The bailout meme serves the left more than the right

Jon Cohn is predicting that we’ll be hearing the risk corridor program characterized as a bailout of the insurance industry through the 2014 campaign season.

Republicans and their allies are still insisting that a key Obamacare provision amounts to a taxpayer-funded “bailout” of the insurance industry. And now they may demand its repeal in exchange for giving the U.S. Treasury authority to borrow money and pay the government’s bills.

The provision is called the “risk corridor” program. And while it’s unclear whether Republicans are really willing to have another showdown over the debt ceiling, it’s clear they intend to keep making the “bailout” argument—right up through the midterm elections.

For a variety of reasons that Cohn lists, it’s far from an airtight argument. (See also Galen Benshoof’s TIE post.)
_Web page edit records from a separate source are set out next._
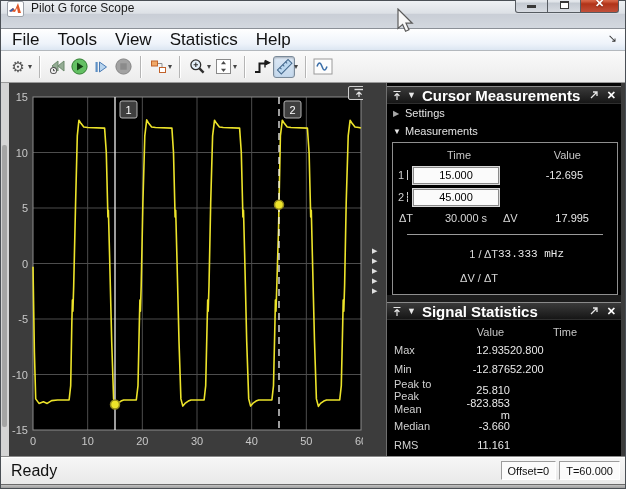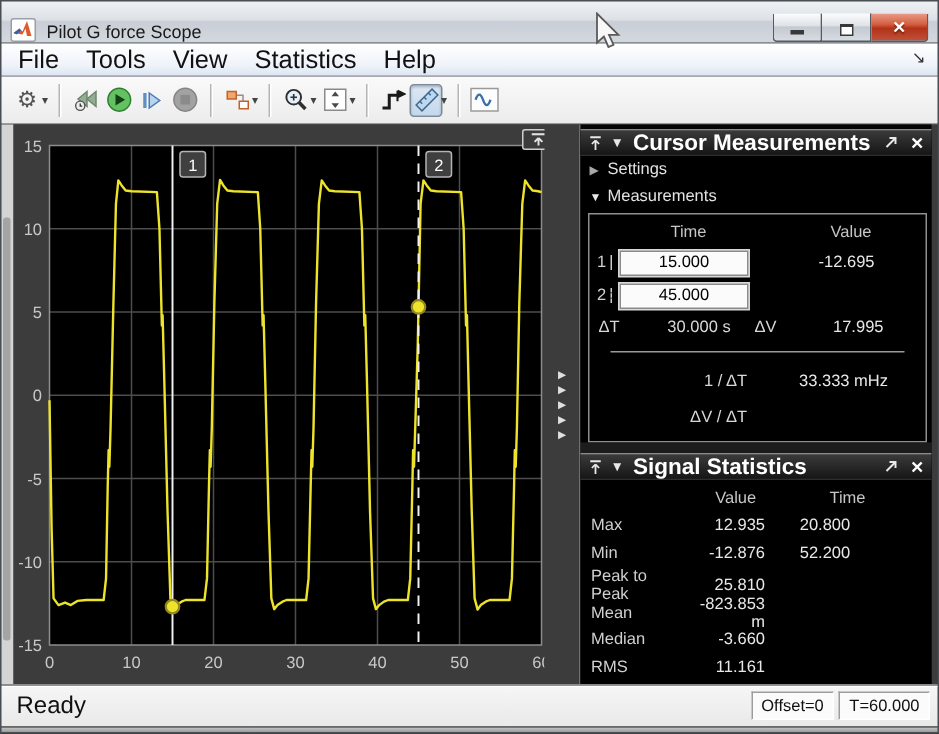--- a/index.html
+++ b/index.html
@@ -8,7 +8,7 @@
   .window { width:626px; height:489px; border:1px solid #4a4f55; display:flex; flex-direction:column; position:relative; background:#3c3c3c; }
 
   
-  .titlebar { height:28px; background:linear-gradient(#eef1f4 0%, #dde1e6 45%, #c9ced6 50%, #d3d8df 100%); display:flex; align-items:flex-end; padding:0 6px; border-bottom:1px solid #8b9097; flex:0 0 auto; }
+  .titlebar { height:28px; background:linear-gradient(#eef1f4 0%, #dde1e6 45%, #c9ced6 50%, #d3d8df 100%); display:flex; align-items:flex-start; padding:0 6px; border-bottom:1px solid #8b9097; flex:0 0 auto; }
   .app-icon { width:17px; height:16px; background:#fff; border:1px solid #9aa0a8; border-radius:2px; margin-right:7px; position:relative; overflow:hidden; }
   .app-icon svg { display:block; }
   .title-text { font-size:12px; color:#1a1a1a; flex:1; }

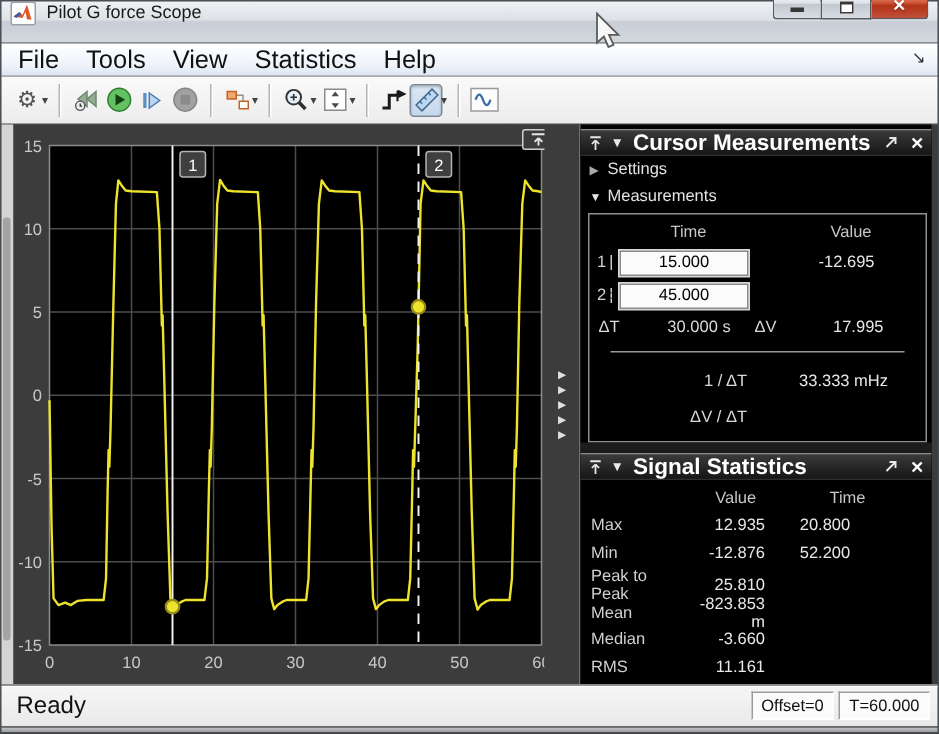--- a/index.html
+++ b/index.html
@@ -70,7 +70,7 @@
   .cm-div { border-top:1px solid #9a9a9a; margin:6px 14px 7px; }
   .cm-derived { display:flex; height:24px; align-items:center; }
   .cm-derived .dlab { width:105px; text-align:right; padding-left:10px; color:#d8d8d8; }
-  .cm-derived .dval { flex:1; text-align:right; padding-right:25px; color:#e8e8e8; }
+  .cm-derived .dval { flex:1; text-align:left; padding-right:25px; color:#e8e8e8;font-family:Liberation Mono, monospace; }
   .panel-gap { height:7px; background:#1c1c1c; }
   .st-table { padding:3px 0 0; color:#d8d8d8; }
   .st-head { display:grid; grid-template-columns:70px 53px 80px; height:17px; align-items:center; color:#c6c6c6; }

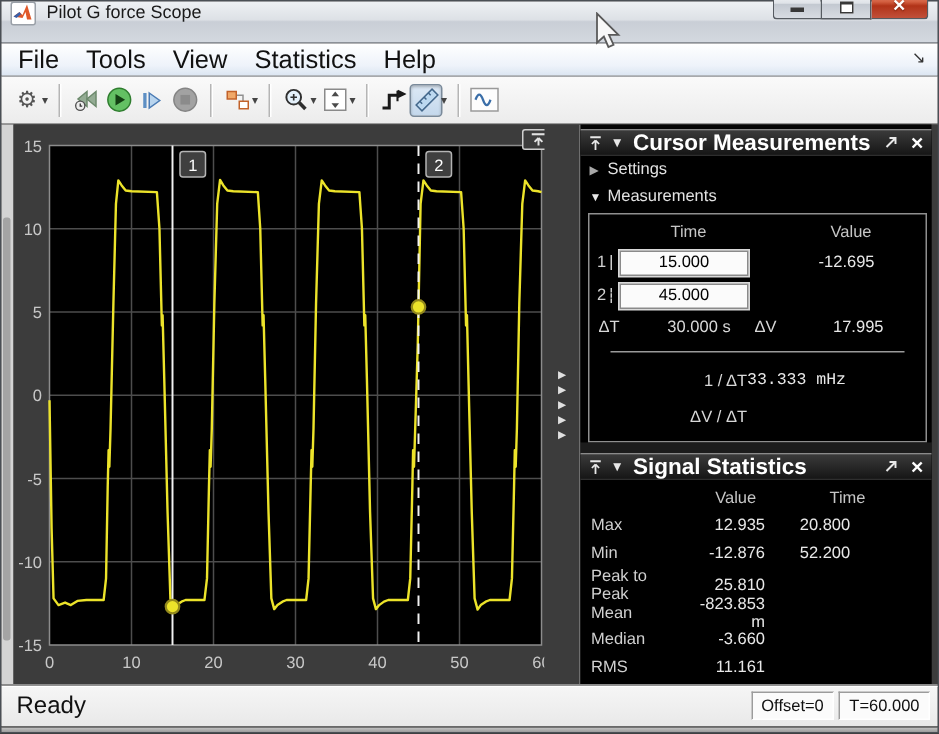--- a/index.html
+++ b/index.html
@@ -79,7 +79,7 @@
   .st-row { display:grid; grid-template-columns:70px 53px 80px; height:19px; align-items:center; }
   .st-row .slab { padding-left:7px; color:#d0d0d0; }
   .st-row .sval { text-align:right; color:#e8e8e8; }
-  .st-row .stime { text-align:center; color:#e8e8e8; }
+  .st-row .stime { text-align:left; color:#e8e8e8; }
 
   
   .statusbar { height:28px; background:linear-gradient(#f6f6f6,#e9e9e9); border-top:1px solid #8a8a8a; box-shadow:inset 0 1px 0 #fff; display:flex; align-items:center; padding:0 5px; flex:0 0 auto; }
Were I making the bailout argument, I’d be a bit worried about something else: Many on the left consider the entire concept of expanding coverage through private insurers (and even the pre-ACA existing insurance regime) a giveaway to the insurance industry. This begins or supports the ambition for single payer. Why do we need a middleman skimming profits and adding administrative complexity and cost anyway, the thinking goes? The idea that we’re propping up or bailing out insurers is one that is likely to resonate at least as much on the left as on the right.

(Which side has been more supportive of higher payments for Medicare Advantage plans and of Medicare Part D, which also has a risk corridor program, after all?)
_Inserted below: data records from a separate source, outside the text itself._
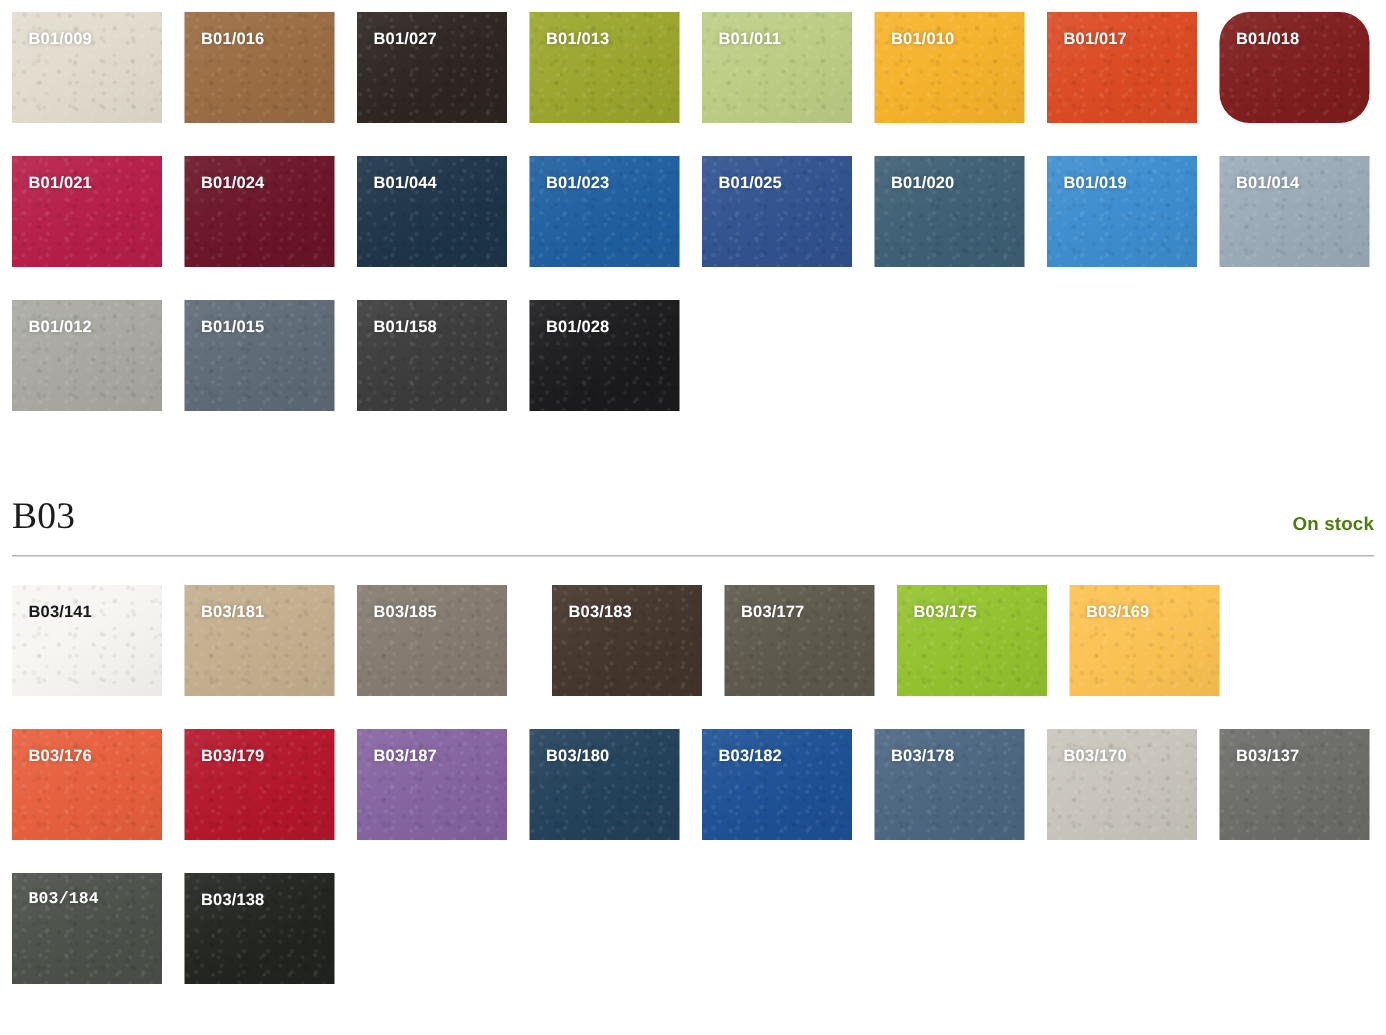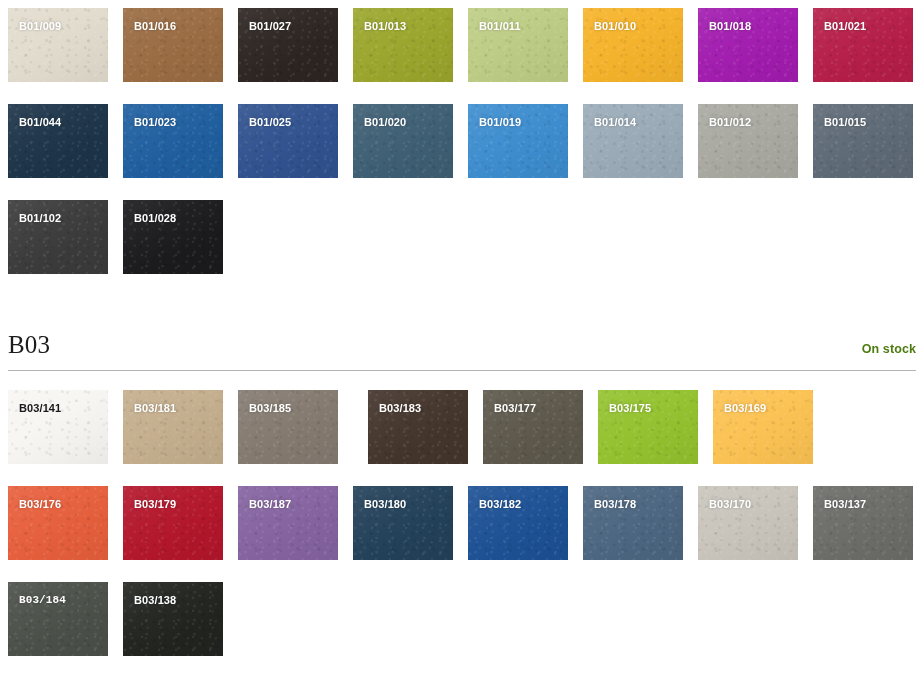--- a/index.html
+++ b/index.html
@@ -160,6 +160,9 @@
         <div class="swatch" style="background-color: rgb(246, 179, 42);">
           <span class="swatch-label">B01/010</span>
         </div>
+        <div class="swatch" style="background-color: rgb(220, 74, 35);">
+          <span class="swatch-label">B01/017</span>
+        </div>
         <div class="swatch" style="background-color: #a21caf;">
           <span class="swatch-label">B01/018</span>
         </div>

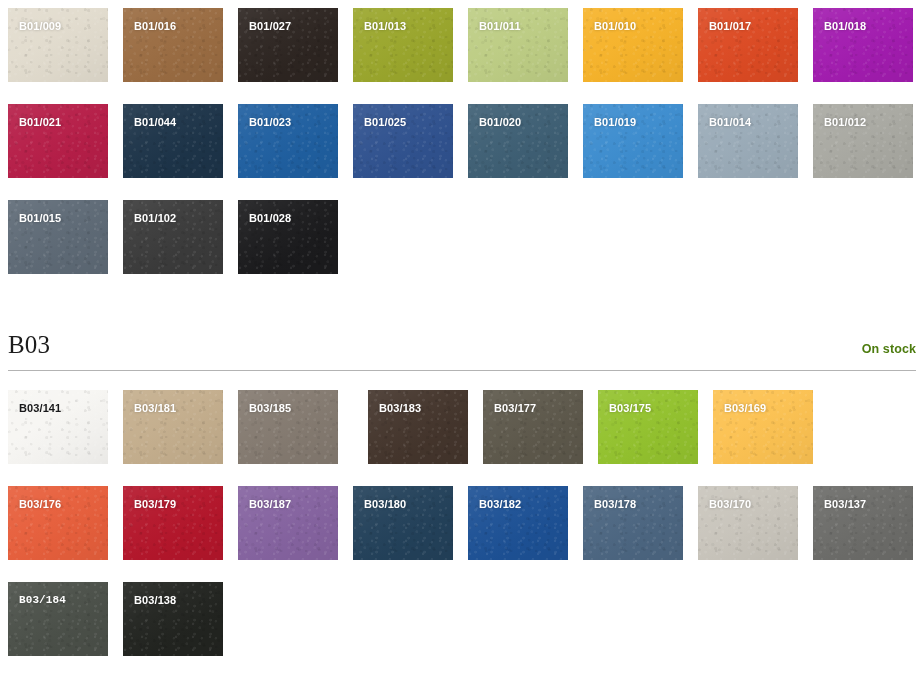--- a/index.html
+++ b/index.html
@@ -163,7 +163,7 @@
         <div class="swatch" style="background-color: rgb(220, 74, 35);">
           <span class="swatch-label">B01/017</span>
         </div>
-        <div class="swatch" style="background-color: #a21caf;">
+        <div class="swatch" style="background-color: #7f1d1d; border-radius: 20px;">
           <span class="swatch-label">B01/018</span>
         </div>
         <div class="swatch" style="background-color: rgb(182, 30, 72);">

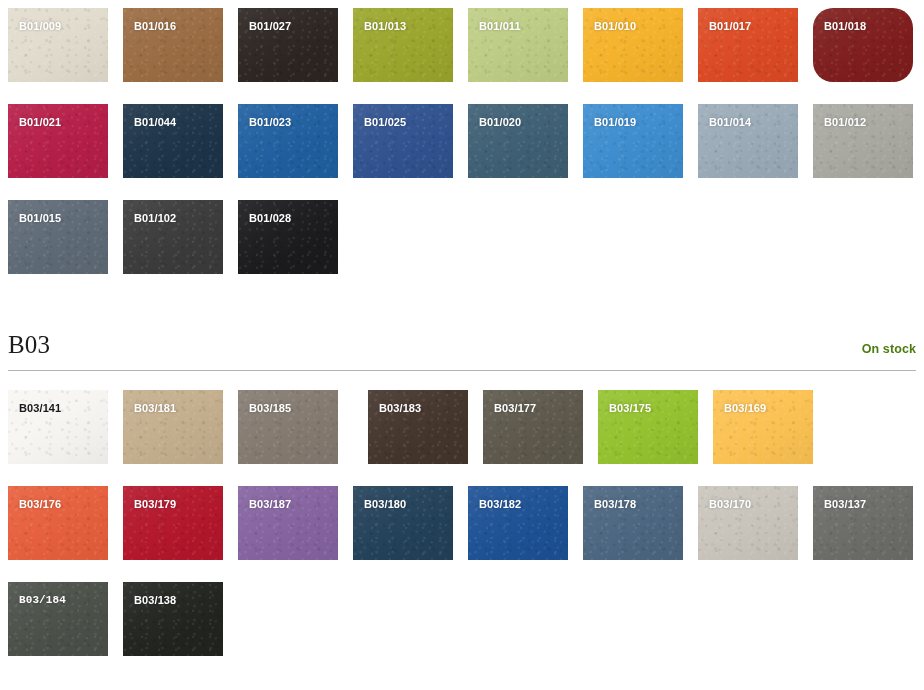--- a/index.html
+++ b/index.html
@@ -169,6 +169,9 @@
         <div class="swatch" style="background-color: rgb(182, 30, 72);">
           <span class="swatch-label">B01/021</span>
         </div>
+        <div class="swatch" style="background-color: rgb(107, 20, 40);">
+          <span class="swatch-label">B01/024</span>
+        </div>
         <div class="swatch" style="background-color: rgb(29, 52, 73);">
           <span class="swatch-label">B01/044</span>
         </div>

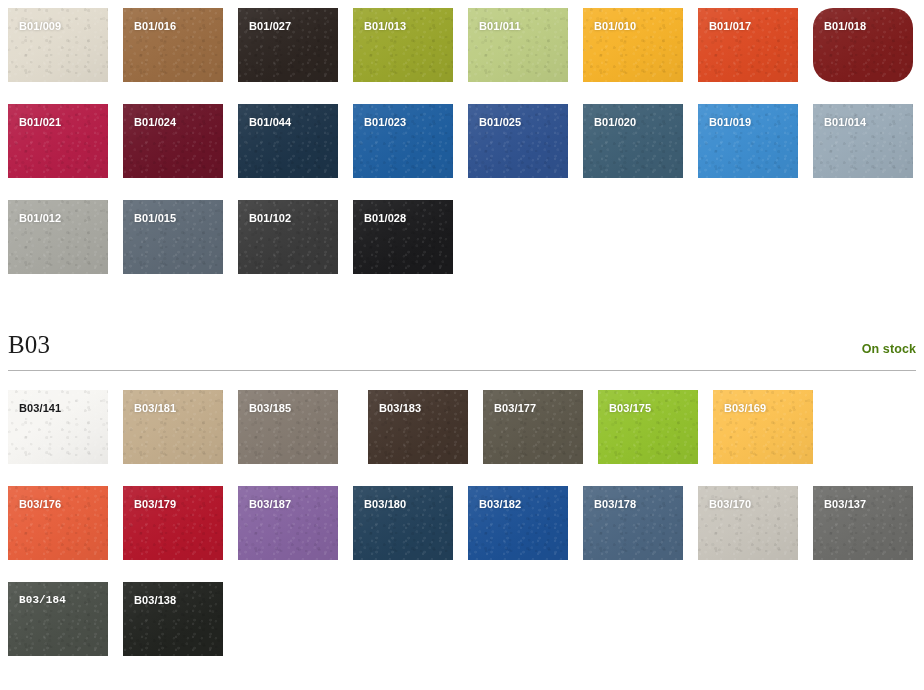--- a/index.html
+++ b/index.html
@@ -197,7 +197,7 @@
           <span class="swatch-label">B01/015</span>
         </div>
         <div class="swatch" style="background-color: rgb(59, 59, 59);">
-          <span class="swatch-label">B01/102</span>
+          <span class="swatch-label">B01/158</span>
         </div>
         <div class="swatch" style="background-color: rgb(27, 27, 29);">
           <span class="swatch-label">B01/028</span>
These are not my arguments, but I do hear them. Thinking long-term, attacking Obamacare from the right in this way could easily help further the health policy agenda of the left. As many smart people have already pointed out, Obamacare is a good platform for a rightward, not leftward, evolution of health policy. It’s not hard to conclude that the bailout meme, like the repeal one, is attractive for its value as campaign rhetoric, but has little to do with policy preferences or governing.

Wake me up when the grownups–who are constantly claiming to want an “adult conversation”–return to the microphone. I expect it’ll be a long hibernation.